It’s no surprise that the top result is a wildcard (*). Google takes spots 2, 4, and 6 with their AdSense, search and image web crawlers respectively. It does seem a little strange to see the AdSense bot listed above the usual search web crawler. Some of the other large search engines’ bots are also found in the top 10: Yandex, Baidu, and Yahoo (Slurp). MJ12bot is a crawler I had not heard of before, but according to their site it belongs to a UK based SEO company—and according to some of the results about it, it doesn’t behave very well. ia_archiver belongs to The Internet Archive, and (I assume) crawls pages for the Wayback Machine. Finally there is Apache Nutch, an open source webcrawler that can be run by anyone.

Security by obscurity

There are certain paths that you might not want a webcrawler to know about. For example, a .git directory, htpasswd files, or parts of a site that are still in testing, and aren’t meant to be found by anyone on Google. Let’s see if there’s anything interesting.

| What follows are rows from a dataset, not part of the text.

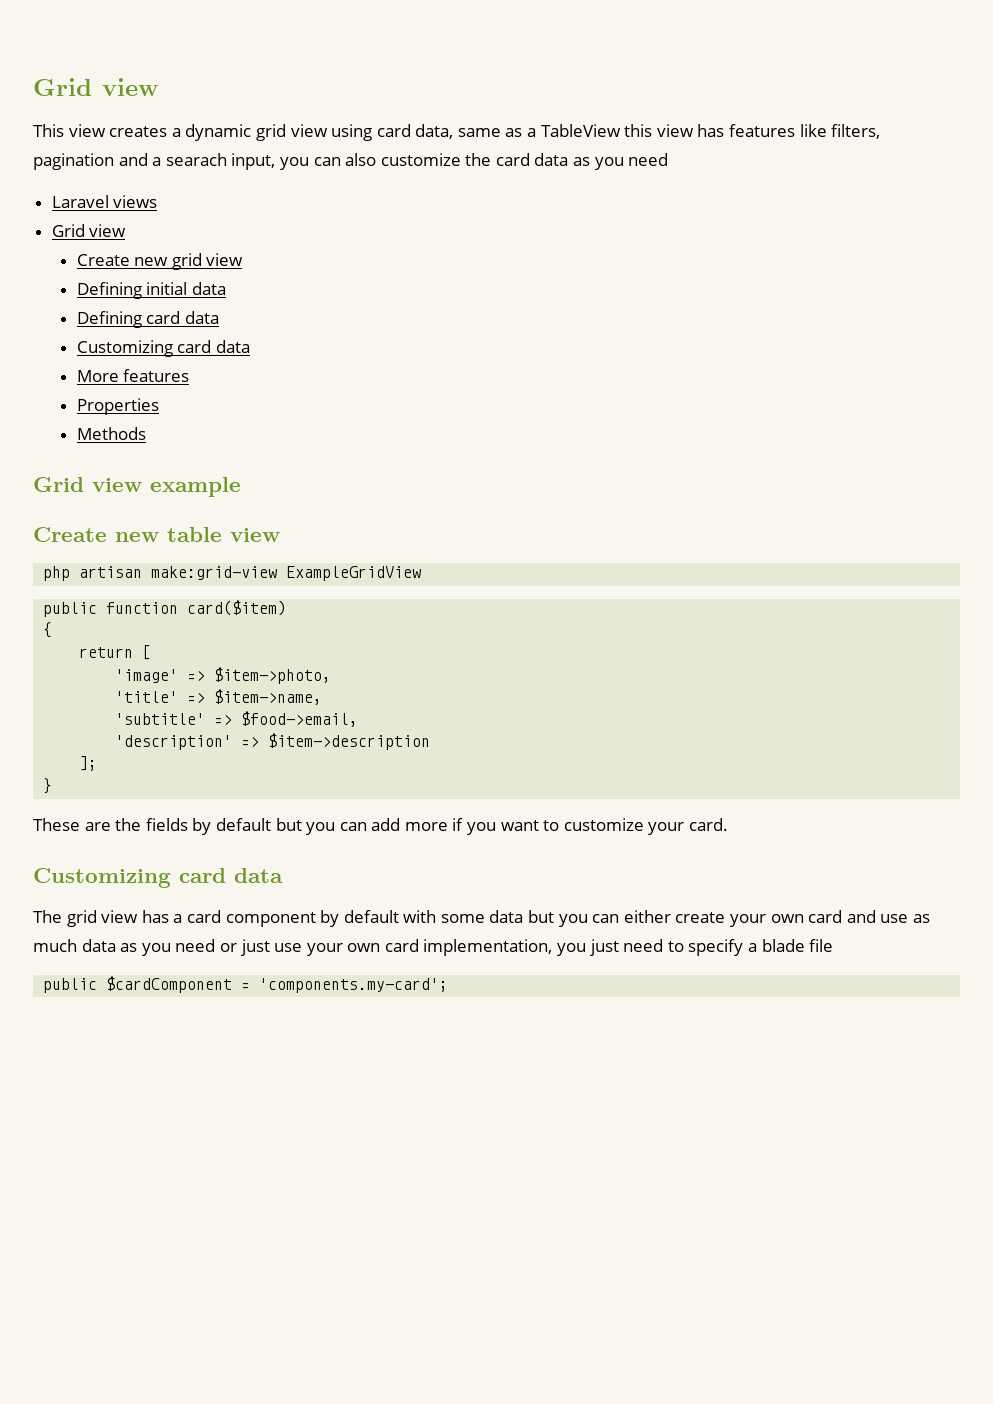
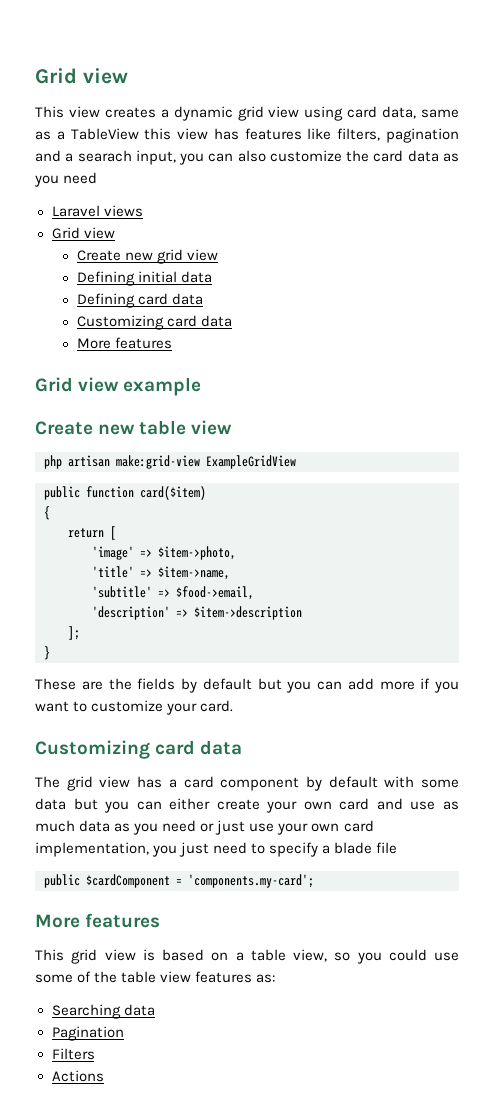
[76,398,159,415] [76,427,146,440] // Properties // Methods -> (172, 343) none
(449, 985) none -> [35,913,161,928] [35,949,459,964] [35,971,276,983] [51,1004,155,1019] [51,1026,124,1041] [51,1048,95,1060] [51,1070,104,1082] // More features // This grid view is based on a table view, so you could use some of the table view features as: // Searching data // Pagination // Filters // Actions

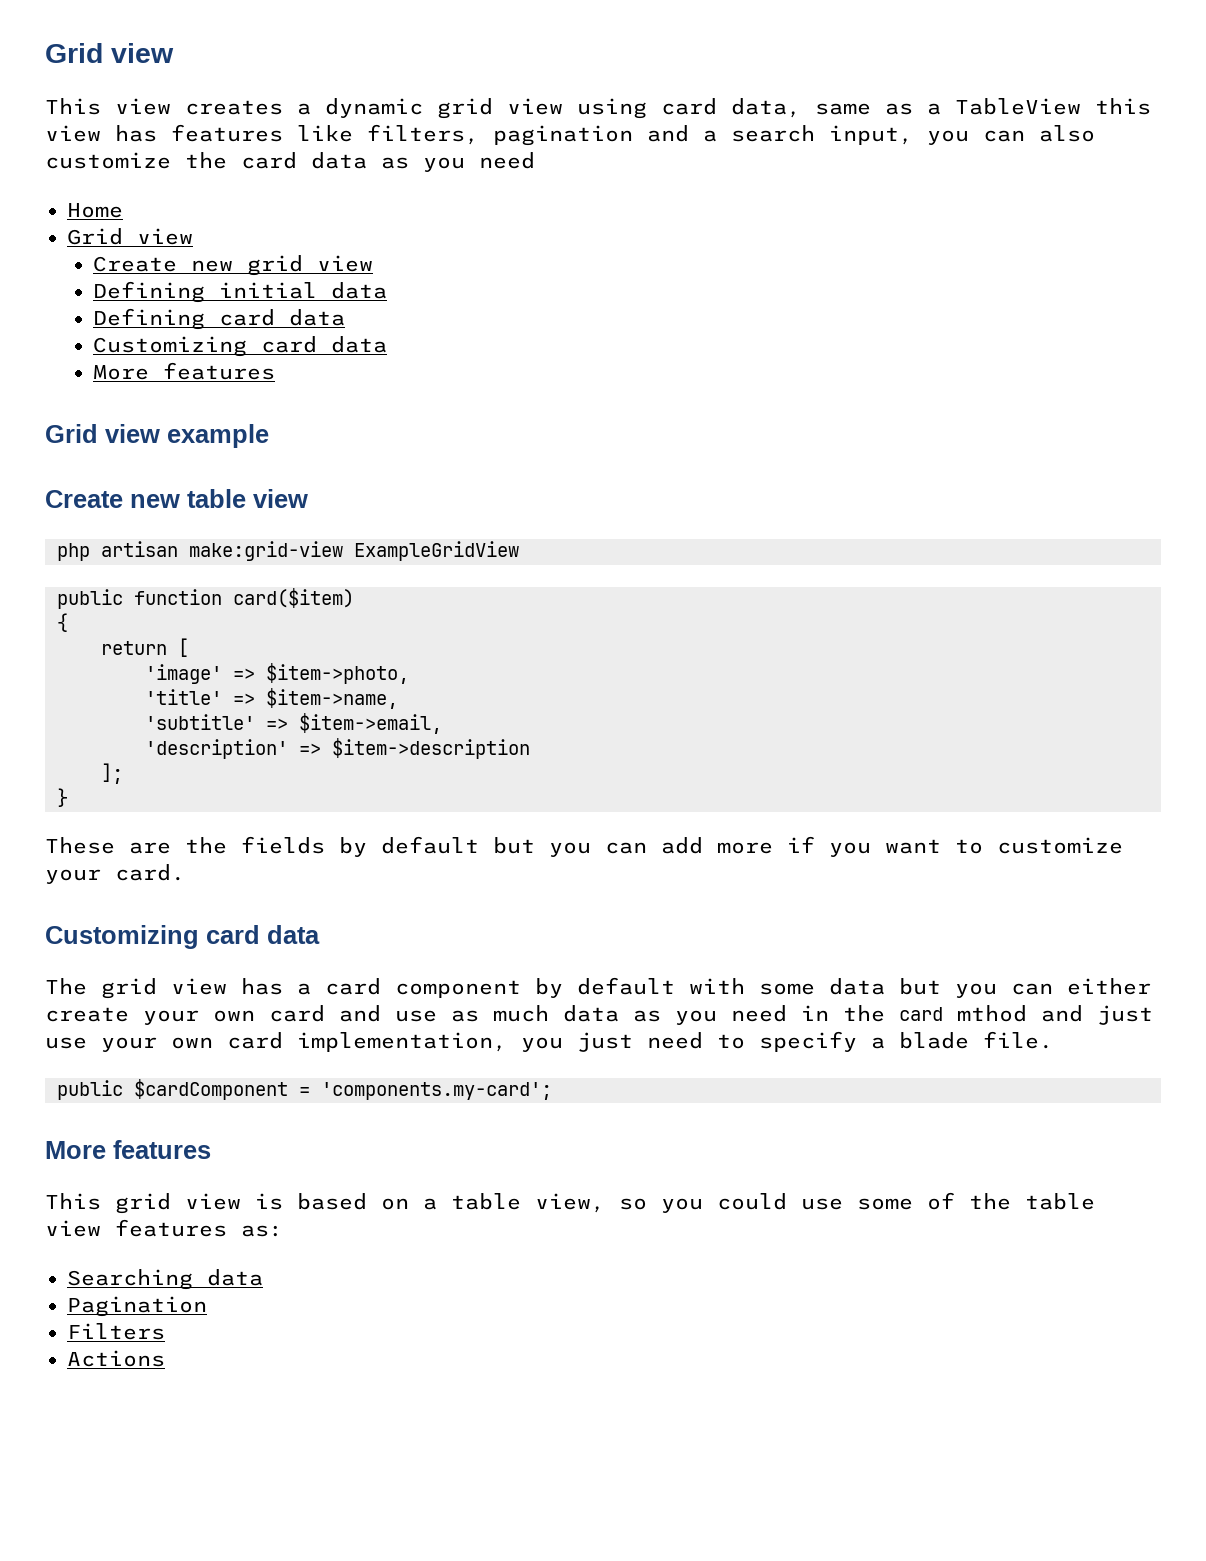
[77,150,132,162] searach -> [731,125,815,142] search
[51,205,143,217] Laravel views -> [67,203,123,218] Home
[176,586,254,600] $food->email, -> [299,713,442,734] $item->email,
[200,823,215,832] or -> [801,1005,1083,1022] in the card mthod and
[376,842,398,854] file -> [983,1031,1053,1049] file.

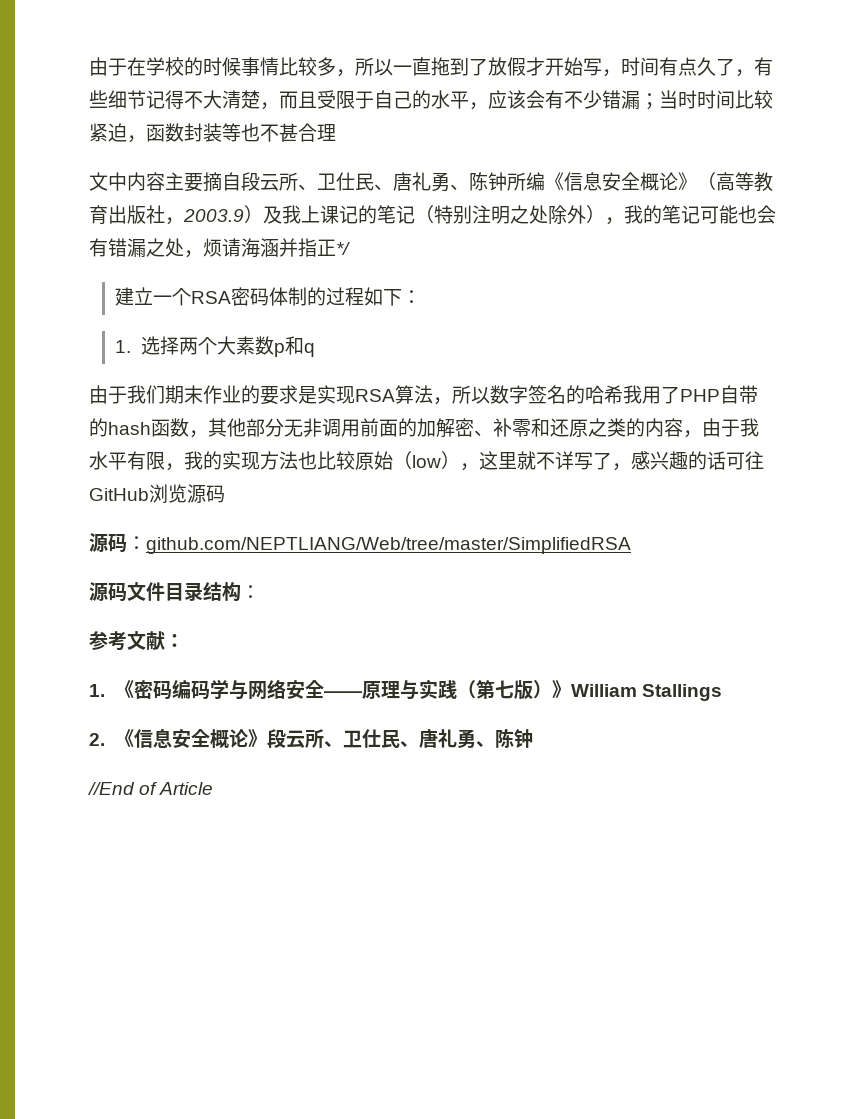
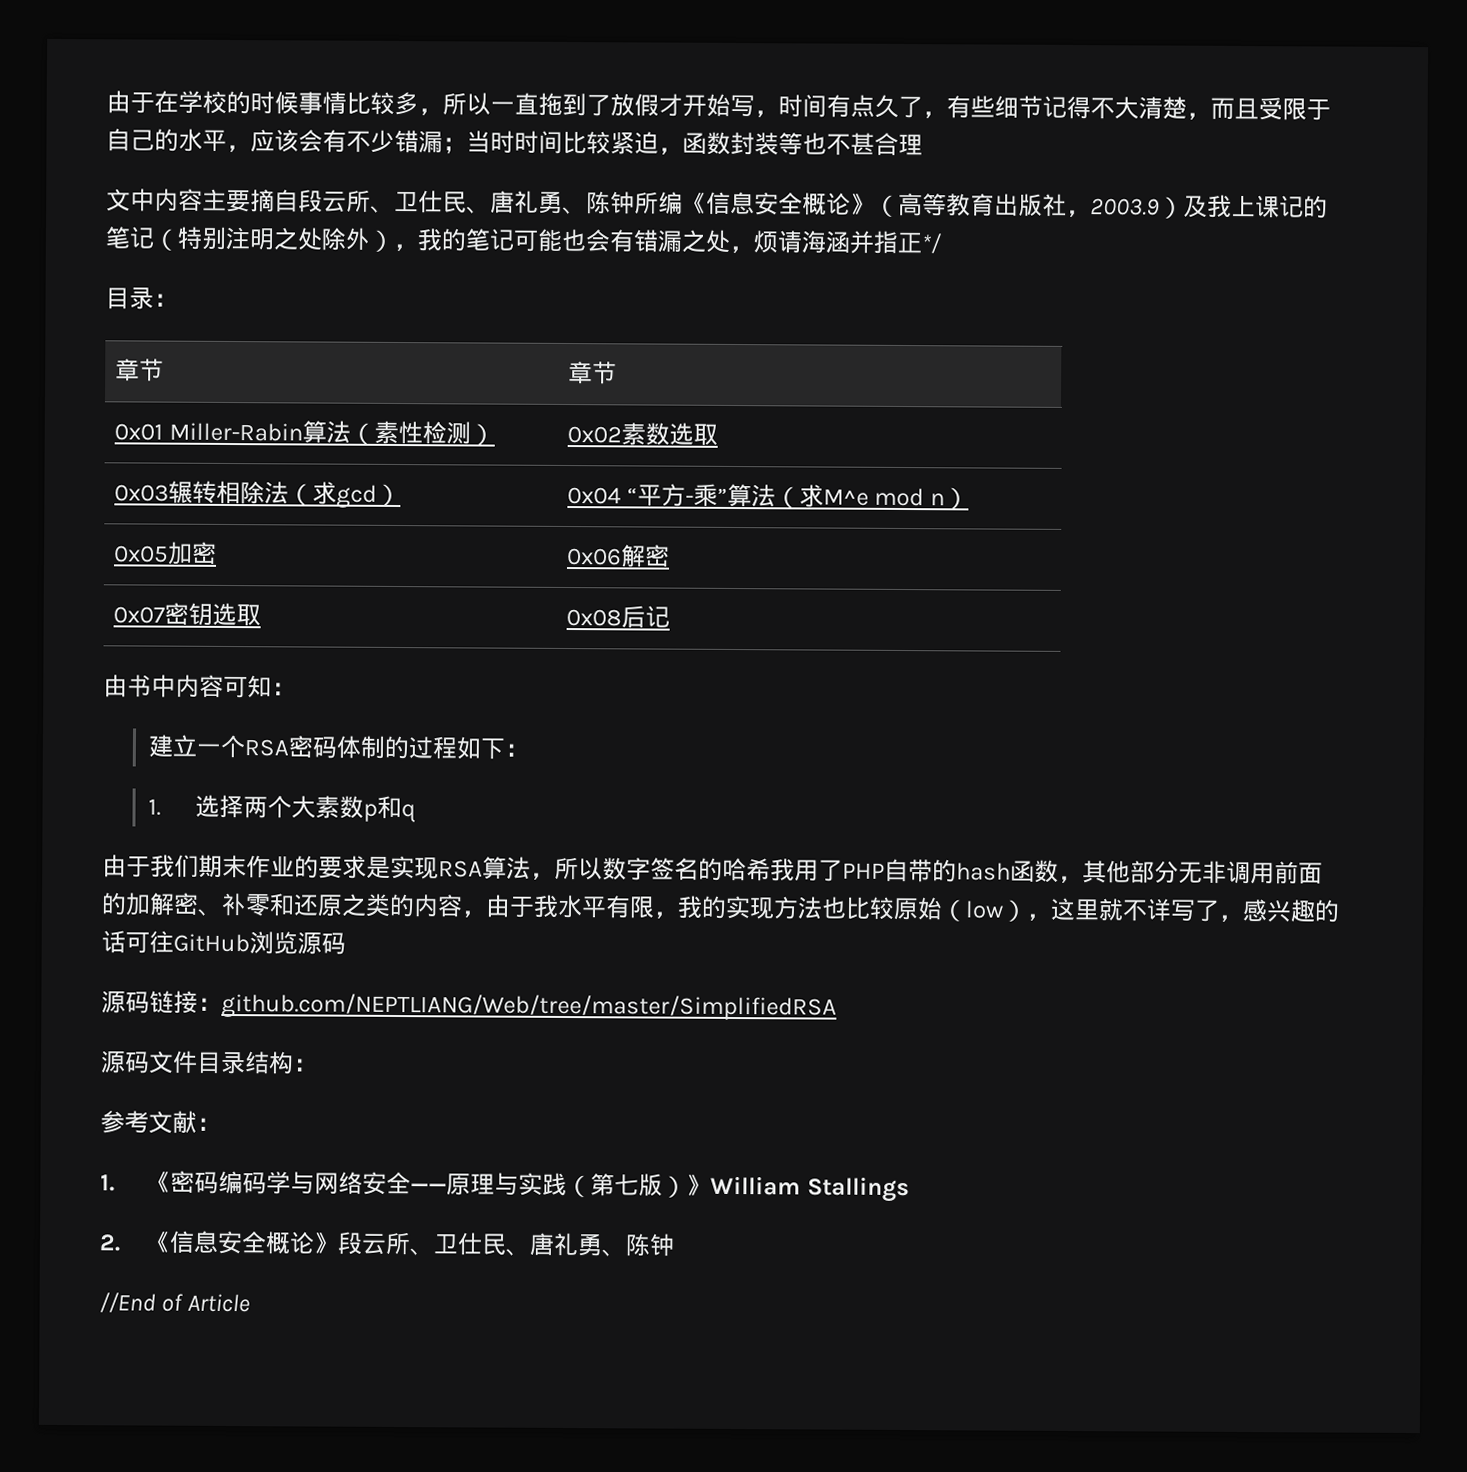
(350, 248) none -> [105,287,178,310] [115,358,165,382] [568,361,618,385] [114,420,495,446] [567,422,719,446] [114,480,402,508] [567,483,969,510] [114,541,218,565] [567,544,671,568] [113,602,262,627] [566,605,671,629] [103,674,296,699] // 目录： // 章节 | 章节 // 0x01 Miller-Rabin算法（素性检测） | 0x02素数选取 // 0x03辗转相除法（求gcd） | 0x04 “平方-乘”算法（求M^e mod n） // 0x05加密 | 0x06解密 // 0x07密钥选取 | 0x08后记 // 由书中内容可知：
(127, 542) none -> [149,990,198,1014] 链接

sec_obs = ['\.git', 'alpha', 'beta', 'secret', 'htpasswd', 'install\.php', 'setup\.php']
sec_obs_regex = re.compile('|'.join(sec_obs))

def find_security_by_obscurity(content):
    return sec_obs_regex.findall(content)

sec_obs_list = [find_security_by_obscurity(x) for x in df['content']]
sec_obs_count = Counter(x.strip() for xs in sec_obs_list for x in set(xs))
sec_obs_count.most_common(10)
[('install.php', 28925),
 ('beta', 2834),
 ('secret', 753),
 ('alpha', 597),
 ('.git', 436),
 ('setup.php', 73),
 ('htpasswd', 45)]

Just because a file or directory is mentioned in robots.txt, it doesn’t mean that it can actually be accessed. However, if even 1% of Wordpress installs leave their install.php open to the world, that’s still a lot of vulnerable sites. Any attacker could get the keys to the kingdom very easily. The same goes for a .git directory. Even if it is read-only, people accidentally commit secrets to their git repository all the time.

Conclusion

robots.txt is a fairly innocuous part of the web. It’s been interesting to see how popular websites (ab)use it, and which web crawlers are naughty or nice. Most of all this has been a great exercise for myself in collecting data and analysing it using pandas and Jupyter.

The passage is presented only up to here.